Tinha uma maneira directa e inteligente de abordar as questões, encarando as
coisas de frente, dizendo o que pensava, apresentando os seus argumentos com
total clareza. Era uma mulher sem ambiguidades nem falhas de coragem e todos
os que a leram regularmente nesta página podem testemunhá-lo.
A sua vida familiar, a sua carreira profissional, o seu percurso político,
as qualidades de que deu provas, a sua energia, a sua capacidade de análise
e de decisão, os êxitos do seu trajecto, as suas posições no tocante à
sociedade e ao mundo, tudo isso já veio referido em comentários dos mais
diversos quadrantes.
A sua autobiografia sumária, num texto concluído e aqui publicado, no DN, no
próprio dia da sua morte, é um dos documentos humanos mais belos e pungentes
que me tem sido dado ler nos últimos tempos.
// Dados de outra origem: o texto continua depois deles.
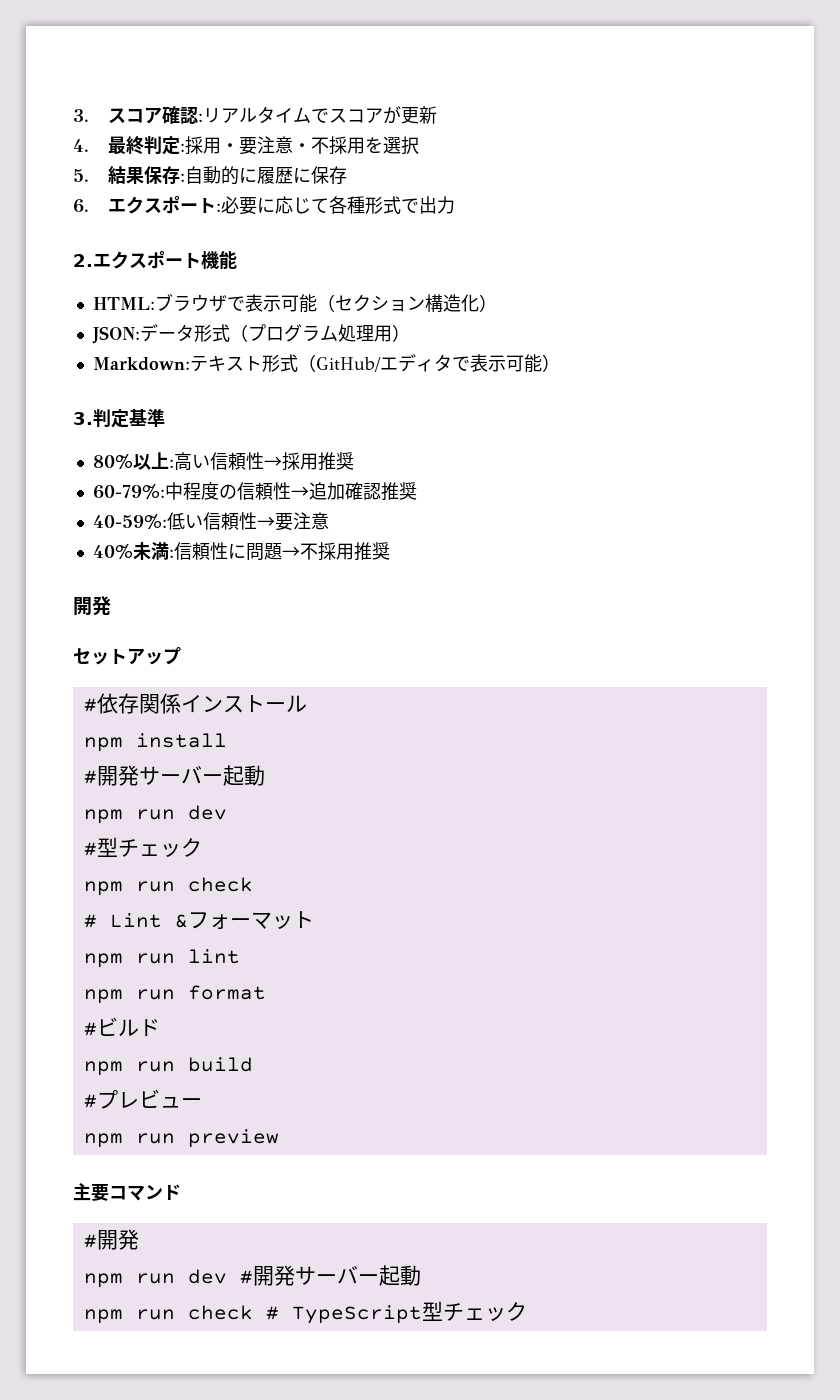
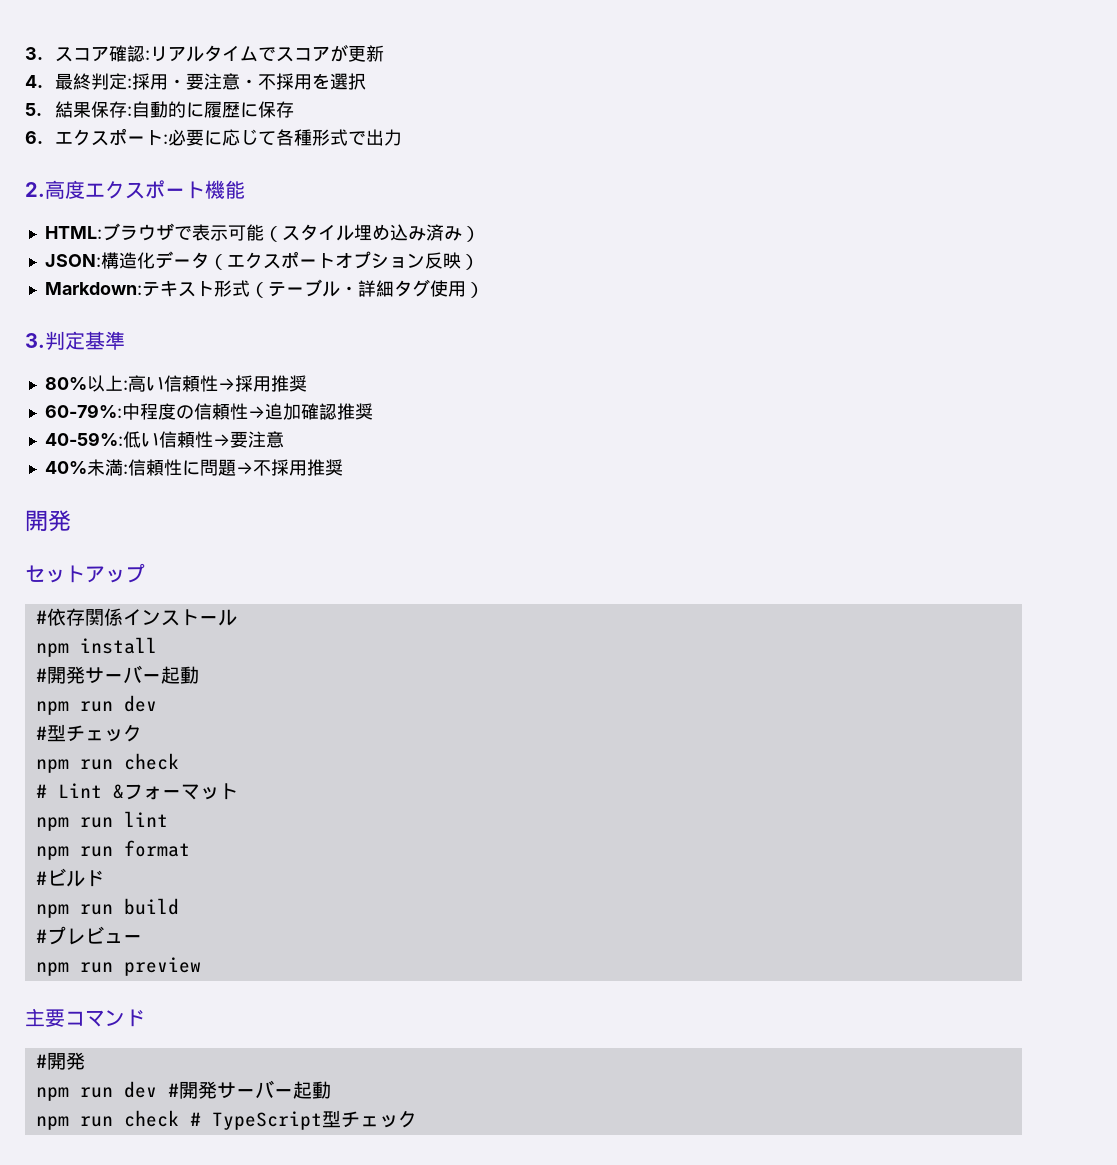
- 2.エクスポート機能
+ 2.高度エクスポート機能
- HTML:ブラウザで表示可能（セクション構造化）
- JSON:データ形式（プログラム処理用）
+ HTML:ブラウザで表示可能（スタイル埋め込み済み）
+ JSON:構造化データ（エクスポートオプション反映）
- Markdown:テキスト形式（GitHub/エディタで表示可能）
+ Markdown:テキスト形式（テーブル・詳細タグ使用）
Pensando bem, creio mesmo nunca
ter lido nada assim: alguém escreve na primeira pessoa do singular na
iminência da sua própria morte, quase em tempo real, com uma autenticidade,
uma serenidade e uma coragem excepcionais e desarmantes!
É com alguma melancolia que me ponho a pensar nessa relação, afinal
transparente, entre saber viver e saber morrer. Como quase toda a gente da
minha geração em Portugal, eu tive uma educação católica, embora não seja
crente desde a adolescência. Não sinto necessidades de nenhuma espécie de
incursão na esfera do transcendente, limitando-me a integrar-me nos chamados
valores da civilização cristã e a fruir o que deles possa ecoar nas grandes
criações do espírito humano, em especial na literatura e nas artes.
Apesar desse laicismo, impressionou-me profundamente a maneira como ela
transfigurou a sua educação católica numa experiência pessoal e muito
intensa de intimidade com o sagrado e esta em código de conduta moral e
norma de actuação prática na vida de todos os dias. Fiquei com a ideia de
que a crença cristã foi por ela interiorizada de tal maneira que tornou cada
acto da sua vida numa profissão de fé e num exercício de alegria íntima.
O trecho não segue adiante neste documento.